Archive

Archive for December, 2010

Fall 2010 TWC Undergraduate Research Summary

December 20th, 2010

The Fall 2010 semester marked the beginning of the Tetherless World Constellation’s undergraduate research program at Rensselaer Polytechnic Institute (RPI). Although TWC has enjoyed significant contributions from RPI undergrads since its inception, this term we stepped up our game by more “formally” incorporating a group of undergrads into TWC’s research programs, established regular meetings for the group, and with input from the students began outfitting their own space in RPI’s Winslow Building.

Patrick West, my fellow TWC undergrad research coordinator and I asked the students to blog about their work throughout the semester; with the end of term, we asked them to post summary descriptions of their work and their thoughts about the fledgling TWC undergrad research program itself. We’ve provided short summaries and links to those blogs below…
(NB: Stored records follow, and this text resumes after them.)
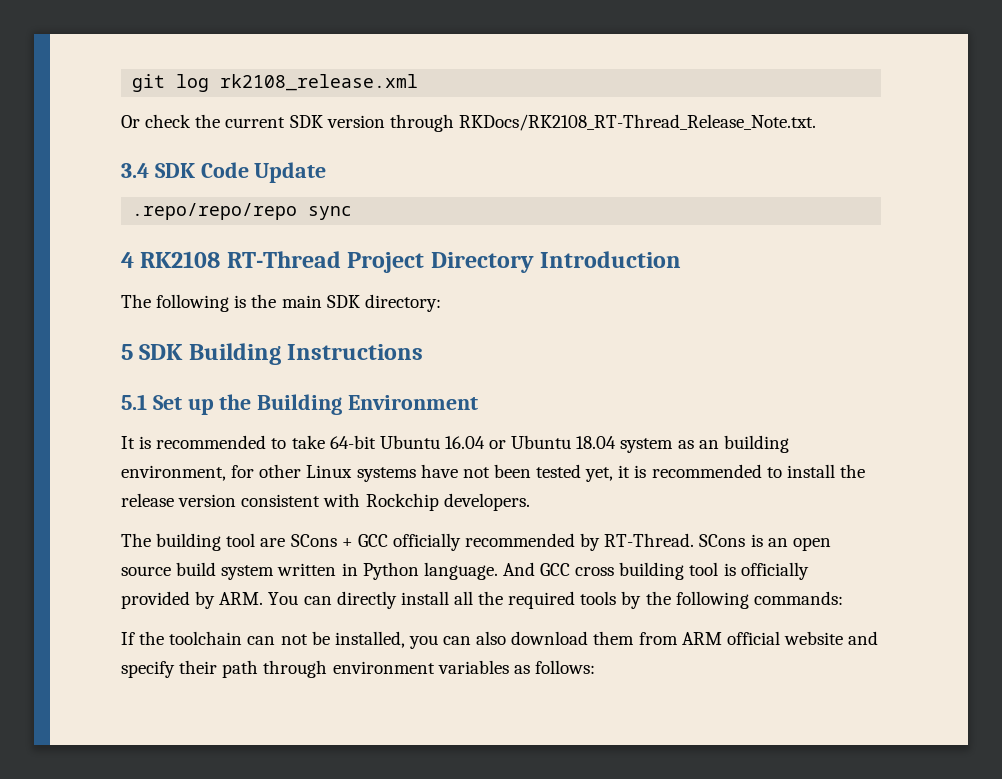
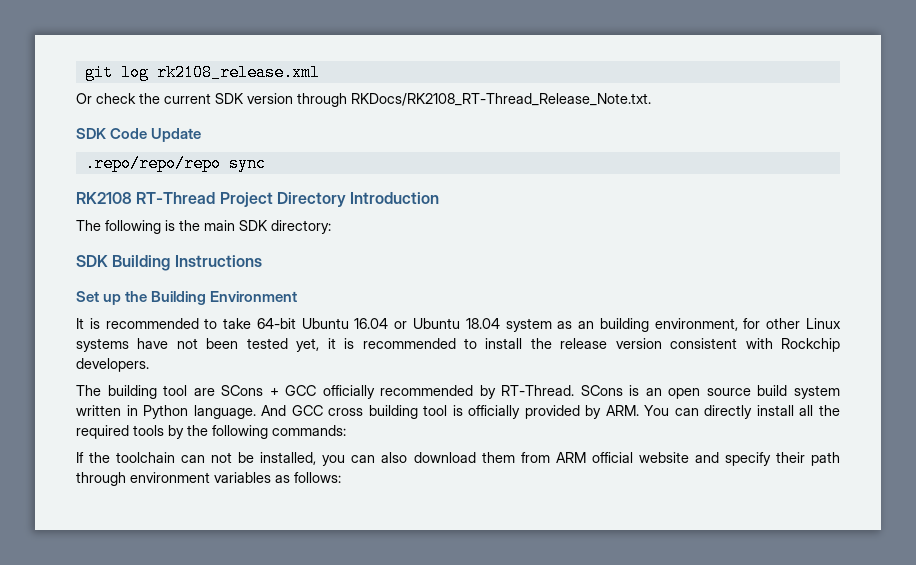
- 3.4 SDK Code Update
+ SDK Code Update
- 4 RK2108 RT-Thread Project Directory Introduction
+ RK2108 RT-Thread Project Directory Introduction
- 5 SDK Building Instructions
+ SDK Building Instructions
- 5.1 Set up the Building Environment
+ Set up the Building Environment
  • Cameron Helm began the term coming up to speed on SPARQL and RDF, experimented with several of the public TWC endpoints, and then worked with Phillip on basic visualizations. He then slashed his way through the tutorials on TWC’s LOGD Portal, eventually creating impressive visualizations such as this earthquake map. Cameron is very interested in the subject of data visualization and looks to do more work in this area in the future.
  • After a short TWC learning period, Dan Souza began helping doctoral candidate Evan Patton create an Android version of the Mobile Wine Agent application, with all the amazing visualization and data integration required, including Twitter and Facebook integration. Mid-semester Dan also responded to the call to help with the crash” development of the Android/iPhone TalkTracker app, in time for ISWC 2010 in early November. Dan continues to work with Evan and others for early 2011 releases of Android, iPhone/iPad Touch and iPad versions of the Mobile Wine Agent.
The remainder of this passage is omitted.